→ ASSIGNMENT
Once you find the line with "review direction construction" in the entries below, return exactly every line from it through the line with "mobileservers.master.yaml to mobileservers.yaml".

*** Begin section ***

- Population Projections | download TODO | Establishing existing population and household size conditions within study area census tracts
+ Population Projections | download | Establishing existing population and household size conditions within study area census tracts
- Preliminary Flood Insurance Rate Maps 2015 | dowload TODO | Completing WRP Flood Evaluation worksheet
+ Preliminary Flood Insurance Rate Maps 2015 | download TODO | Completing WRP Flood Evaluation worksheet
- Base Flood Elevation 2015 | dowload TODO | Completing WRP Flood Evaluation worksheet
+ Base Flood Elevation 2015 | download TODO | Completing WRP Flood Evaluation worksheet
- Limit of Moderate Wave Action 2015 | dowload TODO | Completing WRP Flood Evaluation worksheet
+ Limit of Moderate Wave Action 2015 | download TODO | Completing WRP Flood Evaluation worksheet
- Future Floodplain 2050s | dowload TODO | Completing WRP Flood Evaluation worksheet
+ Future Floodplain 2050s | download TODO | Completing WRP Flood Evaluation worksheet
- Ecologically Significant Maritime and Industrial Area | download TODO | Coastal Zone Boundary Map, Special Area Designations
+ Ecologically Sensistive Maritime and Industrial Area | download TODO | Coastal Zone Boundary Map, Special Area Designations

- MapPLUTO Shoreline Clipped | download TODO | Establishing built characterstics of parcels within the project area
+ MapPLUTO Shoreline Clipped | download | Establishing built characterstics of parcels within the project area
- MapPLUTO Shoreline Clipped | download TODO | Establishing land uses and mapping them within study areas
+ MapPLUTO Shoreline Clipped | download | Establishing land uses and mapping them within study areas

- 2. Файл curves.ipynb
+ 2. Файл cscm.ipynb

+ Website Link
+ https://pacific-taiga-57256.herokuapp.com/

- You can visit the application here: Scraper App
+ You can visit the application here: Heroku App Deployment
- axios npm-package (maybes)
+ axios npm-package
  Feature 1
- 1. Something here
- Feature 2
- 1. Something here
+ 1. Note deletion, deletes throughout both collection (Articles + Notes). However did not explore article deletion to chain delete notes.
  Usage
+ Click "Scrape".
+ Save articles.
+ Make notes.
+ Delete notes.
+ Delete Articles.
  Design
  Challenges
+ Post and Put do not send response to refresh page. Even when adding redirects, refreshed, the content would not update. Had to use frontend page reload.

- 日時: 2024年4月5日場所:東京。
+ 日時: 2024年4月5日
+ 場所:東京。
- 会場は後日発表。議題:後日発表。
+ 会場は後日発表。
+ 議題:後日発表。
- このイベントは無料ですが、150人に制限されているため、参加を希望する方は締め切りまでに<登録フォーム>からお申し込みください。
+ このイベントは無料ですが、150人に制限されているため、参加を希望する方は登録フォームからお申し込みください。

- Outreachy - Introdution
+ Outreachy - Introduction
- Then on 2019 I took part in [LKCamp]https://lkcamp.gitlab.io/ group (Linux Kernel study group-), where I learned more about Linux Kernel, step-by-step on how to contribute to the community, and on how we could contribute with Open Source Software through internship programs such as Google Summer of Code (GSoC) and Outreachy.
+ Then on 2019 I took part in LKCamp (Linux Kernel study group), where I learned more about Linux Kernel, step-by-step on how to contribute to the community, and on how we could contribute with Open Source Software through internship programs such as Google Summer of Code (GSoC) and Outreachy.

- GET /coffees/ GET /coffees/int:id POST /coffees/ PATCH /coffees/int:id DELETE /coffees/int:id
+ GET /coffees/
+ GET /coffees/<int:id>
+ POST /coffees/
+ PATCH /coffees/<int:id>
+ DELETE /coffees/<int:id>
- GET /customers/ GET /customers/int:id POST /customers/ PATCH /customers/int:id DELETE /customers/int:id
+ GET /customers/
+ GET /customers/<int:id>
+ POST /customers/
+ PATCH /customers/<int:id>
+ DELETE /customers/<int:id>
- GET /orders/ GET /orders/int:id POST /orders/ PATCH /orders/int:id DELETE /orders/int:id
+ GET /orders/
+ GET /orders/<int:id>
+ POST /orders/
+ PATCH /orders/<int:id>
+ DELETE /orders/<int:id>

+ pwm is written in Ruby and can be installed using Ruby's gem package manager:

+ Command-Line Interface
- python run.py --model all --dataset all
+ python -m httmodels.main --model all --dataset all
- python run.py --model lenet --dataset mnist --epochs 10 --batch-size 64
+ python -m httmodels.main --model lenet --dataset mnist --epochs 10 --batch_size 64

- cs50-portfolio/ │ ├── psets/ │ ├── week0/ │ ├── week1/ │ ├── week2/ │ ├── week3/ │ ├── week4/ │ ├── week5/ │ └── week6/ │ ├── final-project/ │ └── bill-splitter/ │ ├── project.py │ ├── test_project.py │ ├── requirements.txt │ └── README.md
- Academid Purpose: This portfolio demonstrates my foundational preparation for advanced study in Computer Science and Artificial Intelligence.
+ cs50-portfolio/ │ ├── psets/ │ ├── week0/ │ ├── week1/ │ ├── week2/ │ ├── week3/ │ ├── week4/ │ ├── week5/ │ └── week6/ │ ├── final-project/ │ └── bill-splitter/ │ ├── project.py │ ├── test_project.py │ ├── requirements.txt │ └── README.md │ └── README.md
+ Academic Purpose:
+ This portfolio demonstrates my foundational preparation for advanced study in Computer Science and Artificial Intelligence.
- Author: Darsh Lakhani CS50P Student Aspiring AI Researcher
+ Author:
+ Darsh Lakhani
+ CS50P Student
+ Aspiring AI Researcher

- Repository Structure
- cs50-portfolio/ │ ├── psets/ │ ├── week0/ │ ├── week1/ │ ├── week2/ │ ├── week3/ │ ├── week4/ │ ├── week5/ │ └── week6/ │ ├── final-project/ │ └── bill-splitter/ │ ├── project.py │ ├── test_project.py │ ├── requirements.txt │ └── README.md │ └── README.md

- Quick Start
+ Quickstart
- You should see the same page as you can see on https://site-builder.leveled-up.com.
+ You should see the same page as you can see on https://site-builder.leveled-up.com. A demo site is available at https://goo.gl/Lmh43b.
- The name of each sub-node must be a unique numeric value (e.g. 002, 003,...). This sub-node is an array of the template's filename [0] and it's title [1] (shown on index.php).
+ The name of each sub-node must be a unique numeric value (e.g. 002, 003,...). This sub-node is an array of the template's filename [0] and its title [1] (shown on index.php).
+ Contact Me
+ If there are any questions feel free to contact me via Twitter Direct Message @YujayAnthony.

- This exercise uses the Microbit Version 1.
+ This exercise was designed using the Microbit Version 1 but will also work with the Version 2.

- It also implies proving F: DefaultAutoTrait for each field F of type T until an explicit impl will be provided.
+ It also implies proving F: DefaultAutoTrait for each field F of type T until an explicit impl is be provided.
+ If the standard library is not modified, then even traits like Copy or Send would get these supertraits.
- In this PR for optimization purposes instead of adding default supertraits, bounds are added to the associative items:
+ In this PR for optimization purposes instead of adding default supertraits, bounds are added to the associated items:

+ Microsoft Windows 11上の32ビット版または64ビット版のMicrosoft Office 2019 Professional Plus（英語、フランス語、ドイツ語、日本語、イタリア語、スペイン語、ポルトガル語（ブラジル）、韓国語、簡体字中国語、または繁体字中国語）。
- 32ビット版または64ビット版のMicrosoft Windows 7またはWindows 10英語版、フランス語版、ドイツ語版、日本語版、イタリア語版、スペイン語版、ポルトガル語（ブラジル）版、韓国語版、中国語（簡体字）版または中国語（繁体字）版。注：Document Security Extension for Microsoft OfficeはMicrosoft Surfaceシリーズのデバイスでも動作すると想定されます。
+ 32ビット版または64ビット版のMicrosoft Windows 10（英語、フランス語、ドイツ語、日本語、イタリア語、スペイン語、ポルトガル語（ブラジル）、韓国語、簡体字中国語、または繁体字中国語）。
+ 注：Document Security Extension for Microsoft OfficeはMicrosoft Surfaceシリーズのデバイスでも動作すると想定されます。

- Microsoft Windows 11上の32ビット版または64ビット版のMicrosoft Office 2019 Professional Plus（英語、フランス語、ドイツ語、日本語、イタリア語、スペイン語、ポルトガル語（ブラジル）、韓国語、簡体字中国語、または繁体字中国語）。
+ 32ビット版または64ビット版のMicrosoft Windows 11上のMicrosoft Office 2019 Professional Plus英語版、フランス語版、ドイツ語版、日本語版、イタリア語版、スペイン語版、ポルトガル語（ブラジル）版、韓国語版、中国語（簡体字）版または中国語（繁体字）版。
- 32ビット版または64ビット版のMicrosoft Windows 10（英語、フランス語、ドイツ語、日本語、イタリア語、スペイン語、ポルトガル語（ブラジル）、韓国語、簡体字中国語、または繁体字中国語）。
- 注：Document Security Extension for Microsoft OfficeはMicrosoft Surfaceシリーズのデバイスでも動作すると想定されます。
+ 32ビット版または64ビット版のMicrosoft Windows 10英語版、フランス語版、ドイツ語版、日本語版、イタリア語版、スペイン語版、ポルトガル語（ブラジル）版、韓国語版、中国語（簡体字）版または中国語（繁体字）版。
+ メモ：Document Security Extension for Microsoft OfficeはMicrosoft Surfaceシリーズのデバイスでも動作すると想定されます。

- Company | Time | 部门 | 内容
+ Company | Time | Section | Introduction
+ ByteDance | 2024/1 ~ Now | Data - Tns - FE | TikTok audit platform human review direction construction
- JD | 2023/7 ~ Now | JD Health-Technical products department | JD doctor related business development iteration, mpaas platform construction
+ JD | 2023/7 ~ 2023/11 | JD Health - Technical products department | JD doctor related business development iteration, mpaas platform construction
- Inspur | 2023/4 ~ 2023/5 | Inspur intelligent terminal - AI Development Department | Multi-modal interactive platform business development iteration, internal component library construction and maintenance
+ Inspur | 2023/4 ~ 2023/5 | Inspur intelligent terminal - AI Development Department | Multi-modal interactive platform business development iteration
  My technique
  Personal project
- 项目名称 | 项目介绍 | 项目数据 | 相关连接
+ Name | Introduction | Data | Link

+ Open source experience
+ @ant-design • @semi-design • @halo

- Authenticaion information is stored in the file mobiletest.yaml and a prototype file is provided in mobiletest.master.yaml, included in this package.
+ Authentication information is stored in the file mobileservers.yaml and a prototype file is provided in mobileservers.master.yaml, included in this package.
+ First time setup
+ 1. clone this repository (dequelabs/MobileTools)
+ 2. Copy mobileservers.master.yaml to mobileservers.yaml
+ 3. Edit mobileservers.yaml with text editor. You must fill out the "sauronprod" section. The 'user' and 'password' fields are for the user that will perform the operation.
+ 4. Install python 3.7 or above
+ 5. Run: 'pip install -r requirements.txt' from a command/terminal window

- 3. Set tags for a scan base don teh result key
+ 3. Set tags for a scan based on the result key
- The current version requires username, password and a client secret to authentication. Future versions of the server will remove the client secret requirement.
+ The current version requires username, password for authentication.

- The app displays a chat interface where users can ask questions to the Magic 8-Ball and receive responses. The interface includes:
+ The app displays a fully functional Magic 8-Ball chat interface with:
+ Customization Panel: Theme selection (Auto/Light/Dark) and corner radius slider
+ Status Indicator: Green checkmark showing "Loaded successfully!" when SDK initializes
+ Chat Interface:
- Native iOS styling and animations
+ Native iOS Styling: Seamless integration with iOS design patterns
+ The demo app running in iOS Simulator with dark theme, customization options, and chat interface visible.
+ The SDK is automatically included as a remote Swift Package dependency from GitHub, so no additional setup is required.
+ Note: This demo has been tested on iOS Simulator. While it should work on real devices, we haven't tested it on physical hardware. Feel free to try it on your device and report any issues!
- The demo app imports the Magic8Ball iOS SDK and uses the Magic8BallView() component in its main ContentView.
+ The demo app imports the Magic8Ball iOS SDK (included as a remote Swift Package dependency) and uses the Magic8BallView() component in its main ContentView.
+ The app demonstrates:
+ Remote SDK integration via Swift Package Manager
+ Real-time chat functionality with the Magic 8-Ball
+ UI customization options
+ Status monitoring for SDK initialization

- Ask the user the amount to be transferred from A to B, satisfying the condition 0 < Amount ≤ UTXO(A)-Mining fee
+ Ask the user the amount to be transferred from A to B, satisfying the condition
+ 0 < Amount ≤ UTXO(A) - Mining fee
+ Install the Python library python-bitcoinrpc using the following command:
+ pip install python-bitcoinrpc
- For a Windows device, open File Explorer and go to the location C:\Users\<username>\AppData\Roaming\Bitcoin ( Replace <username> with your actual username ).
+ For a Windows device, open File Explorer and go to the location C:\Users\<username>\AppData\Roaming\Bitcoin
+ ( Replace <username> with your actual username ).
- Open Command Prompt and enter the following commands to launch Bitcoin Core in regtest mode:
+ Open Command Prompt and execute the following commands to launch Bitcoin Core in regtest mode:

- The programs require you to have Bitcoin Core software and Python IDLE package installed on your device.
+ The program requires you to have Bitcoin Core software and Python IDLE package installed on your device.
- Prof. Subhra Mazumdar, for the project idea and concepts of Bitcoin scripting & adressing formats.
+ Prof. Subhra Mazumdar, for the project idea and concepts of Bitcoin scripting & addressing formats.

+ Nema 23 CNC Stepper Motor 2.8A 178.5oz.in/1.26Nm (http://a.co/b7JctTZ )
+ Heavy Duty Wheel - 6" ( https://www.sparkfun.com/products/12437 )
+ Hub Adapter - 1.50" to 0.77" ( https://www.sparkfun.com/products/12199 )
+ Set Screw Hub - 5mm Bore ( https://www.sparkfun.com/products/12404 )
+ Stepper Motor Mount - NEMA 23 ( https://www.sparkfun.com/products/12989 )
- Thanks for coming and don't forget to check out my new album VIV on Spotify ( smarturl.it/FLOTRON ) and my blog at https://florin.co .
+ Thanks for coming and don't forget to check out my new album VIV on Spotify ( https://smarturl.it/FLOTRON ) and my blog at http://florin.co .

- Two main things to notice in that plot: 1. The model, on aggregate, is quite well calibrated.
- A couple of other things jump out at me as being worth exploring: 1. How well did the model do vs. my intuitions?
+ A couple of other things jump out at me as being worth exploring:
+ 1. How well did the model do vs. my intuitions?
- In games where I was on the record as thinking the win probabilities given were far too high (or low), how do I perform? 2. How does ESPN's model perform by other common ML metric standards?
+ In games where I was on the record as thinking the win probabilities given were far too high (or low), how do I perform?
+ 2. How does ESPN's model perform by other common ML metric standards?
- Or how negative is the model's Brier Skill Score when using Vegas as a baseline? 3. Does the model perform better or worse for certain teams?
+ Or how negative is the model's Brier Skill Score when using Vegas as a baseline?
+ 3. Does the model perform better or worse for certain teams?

*** End section ***

→ TASK SOLUTION
+ ByteDance | 2024/1 ~ Now | Data - Tns - FE | TikTok audit platform human review direction construction
- JD | 2023/7 ~ Now | JD Health-Technical products department | JD doctor related business development iteration, mpaas platform construction
+ JD | 2023/7 ~ 2023/11 | JD Health - Technical products department | JD doctor related business development iteration, mpaas platform construction
- Inspur | 2023/4 ~ 2023/5 | Inspur intelligent terminal - AI Development Department | Multi-modal interactive platform business development iteration, internal component library construction and maintenance
+ Inspur | 2023/4 ~ 2023/5 | Inspur intelligent terminal - AI Development Department | Multi-modal interactive platform business development iteration
  My technique
  Personal project
- 项目名称 | 项目介绍 | 项目数据 | 相关连接
+ Name | Introduction | Data | Link

+ Open source experience
+ @ant-design • @semi-design • @halo

- Authenticaion information is stored in the file mobiletest.yaml and a prototype file is provided in mobiletest.master.yaml, included in this package.
+ Authentication information is stored in the file mobileservers.yaml and a prototype file is provided in mobileservers.master.yaml, included in this package.
+ First time setup
+ 1. clone this repository (dequelabs/MobileTools)
+ 2. Copy mobileservers.master.yaml to mobileservers.yaml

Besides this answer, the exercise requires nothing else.